UK bosses told to push workers to vote to 'stay' in Brexit vote

They are being accused of bullying workers by Brexit-backers

IBEC, Brexit, Ireland, benefits, upside, currency, trade, EU, referendum, Danny McCoy

The British Union Jack flies alongside the Irish Tricolour in front of Government Buildings. Image:

Britain's leading business group is using employers to try to persuade hundreds of thousands of workers across the UK to vote to stay in the European Union, Sky News has learned.

The Confederation of British Industry (CBI), which speaks for 190,000 businesses in the UK, has mobilised dozens of businesses - from Siemens to BT and Airbus - to write to employees explaining why their bosses want to remain part of Europe in a bid to swing the vote in favour of David Cameron's government on June 23rd.

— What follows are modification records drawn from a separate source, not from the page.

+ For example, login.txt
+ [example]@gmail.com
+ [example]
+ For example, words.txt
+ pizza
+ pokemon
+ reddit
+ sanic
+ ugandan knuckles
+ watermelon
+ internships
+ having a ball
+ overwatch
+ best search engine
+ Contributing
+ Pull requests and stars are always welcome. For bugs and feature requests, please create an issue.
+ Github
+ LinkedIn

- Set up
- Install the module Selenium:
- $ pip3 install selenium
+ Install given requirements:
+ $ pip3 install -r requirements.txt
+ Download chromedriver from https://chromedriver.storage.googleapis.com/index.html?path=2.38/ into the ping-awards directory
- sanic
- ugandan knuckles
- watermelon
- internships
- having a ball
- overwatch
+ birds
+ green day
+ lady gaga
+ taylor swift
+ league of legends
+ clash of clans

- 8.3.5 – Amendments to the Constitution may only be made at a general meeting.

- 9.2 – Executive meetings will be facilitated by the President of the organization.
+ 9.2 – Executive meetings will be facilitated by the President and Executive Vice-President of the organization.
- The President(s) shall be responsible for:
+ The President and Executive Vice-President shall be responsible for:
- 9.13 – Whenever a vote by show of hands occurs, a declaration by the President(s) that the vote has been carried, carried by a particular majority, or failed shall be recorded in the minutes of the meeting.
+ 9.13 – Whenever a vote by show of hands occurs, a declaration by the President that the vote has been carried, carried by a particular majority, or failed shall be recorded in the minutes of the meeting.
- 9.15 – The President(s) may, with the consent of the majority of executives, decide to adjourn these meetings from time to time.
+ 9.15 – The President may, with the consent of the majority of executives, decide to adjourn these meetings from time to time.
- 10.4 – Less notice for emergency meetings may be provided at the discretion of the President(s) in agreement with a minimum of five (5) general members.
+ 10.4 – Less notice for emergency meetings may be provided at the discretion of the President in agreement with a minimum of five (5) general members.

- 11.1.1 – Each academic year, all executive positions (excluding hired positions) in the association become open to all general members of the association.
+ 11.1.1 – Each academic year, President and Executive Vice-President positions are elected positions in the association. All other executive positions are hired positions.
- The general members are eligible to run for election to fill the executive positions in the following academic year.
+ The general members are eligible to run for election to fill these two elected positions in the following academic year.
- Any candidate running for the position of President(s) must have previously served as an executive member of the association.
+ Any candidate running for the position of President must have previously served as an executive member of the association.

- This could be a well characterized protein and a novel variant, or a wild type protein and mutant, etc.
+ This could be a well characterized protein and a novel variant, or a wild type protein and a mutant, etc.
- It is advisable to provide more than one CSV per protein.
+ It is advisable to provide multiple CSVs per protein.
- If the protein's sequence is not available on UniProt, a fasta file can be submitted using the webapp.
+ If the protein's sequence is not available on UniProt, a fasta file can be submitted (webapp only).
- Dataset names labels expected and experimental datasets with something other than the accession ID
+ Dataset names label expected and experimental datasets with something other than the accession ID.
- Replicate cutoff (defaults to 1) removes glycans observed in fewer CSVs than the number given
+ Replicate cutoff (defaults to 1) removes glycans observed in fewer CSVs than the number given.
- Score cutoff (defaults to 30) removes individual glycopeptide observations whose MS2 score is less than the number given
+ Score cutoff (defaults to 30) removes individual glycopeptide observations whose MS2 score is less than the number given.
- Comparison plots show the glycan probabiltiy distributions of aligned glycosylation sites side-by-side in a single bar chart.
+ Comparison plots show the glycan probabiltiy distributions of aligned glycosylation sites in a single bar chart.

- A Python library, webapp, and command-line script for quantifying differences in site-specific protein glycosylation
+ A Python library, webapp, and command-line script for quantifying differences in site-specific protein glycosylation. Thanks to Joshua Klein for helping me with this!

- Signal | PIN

The business lobby group told Sky News that CBI members employing over 800,000 workers have talked to staff about the implications of Brexit - and it expects more employers to engage with staff in the final weeks of the campaign.

Carolyn Fairbairn, director general of the CBI, insisted the initiative was "not about telling people how to vote" but rather a move by "responsible business leaders" to explain to staff "what impact a Brexit would have on company growth, their jobs and their communities."

Revelations of chief executives' involvement in an extensive ground war is likely to further fan tensions between Vote Leave and No 10, which hit new lows on Monday night after the Brexit campaign accused the Prime Minister and Downing Street of "doing deals with businesses ... to help them buy the referendum and save their jobs."

The outspoken attack on Mr Cameron came after the Vote Leave campaign got hold of a leaked letter between the chief executive of Serco, the outsourcing firm which has multibillion-pound contracts with the Government, and the Prime Minister on the matter of mobilising the pro-EU business voice ahead of the referendum.

Rupert Soames, Serco's chief executive, discusses how to "mobilise corporates to look carefully at the risks Brexit represents" and persuade Britain's 500 biggest firms to include Brexit in the risk sections of annual reports due to be published before the referendum date. He then goes on to lobby for his own business interests - expounding the case for privatising more prisons.

Vote Leave seized on the letter, written in February, as evidence that the Prime Minister "has been doing deals with businesses to exaggerate the risk of a Vote Leave" and challenged Mr Cameron to come clean on "how many businesses he has cut secret deals with."

Steve Baker, co-chair of Conservatives for Britain, said the letter was "proof that big corporates are being asked to gang up on hard-working families to try to bully them into staying in the EU."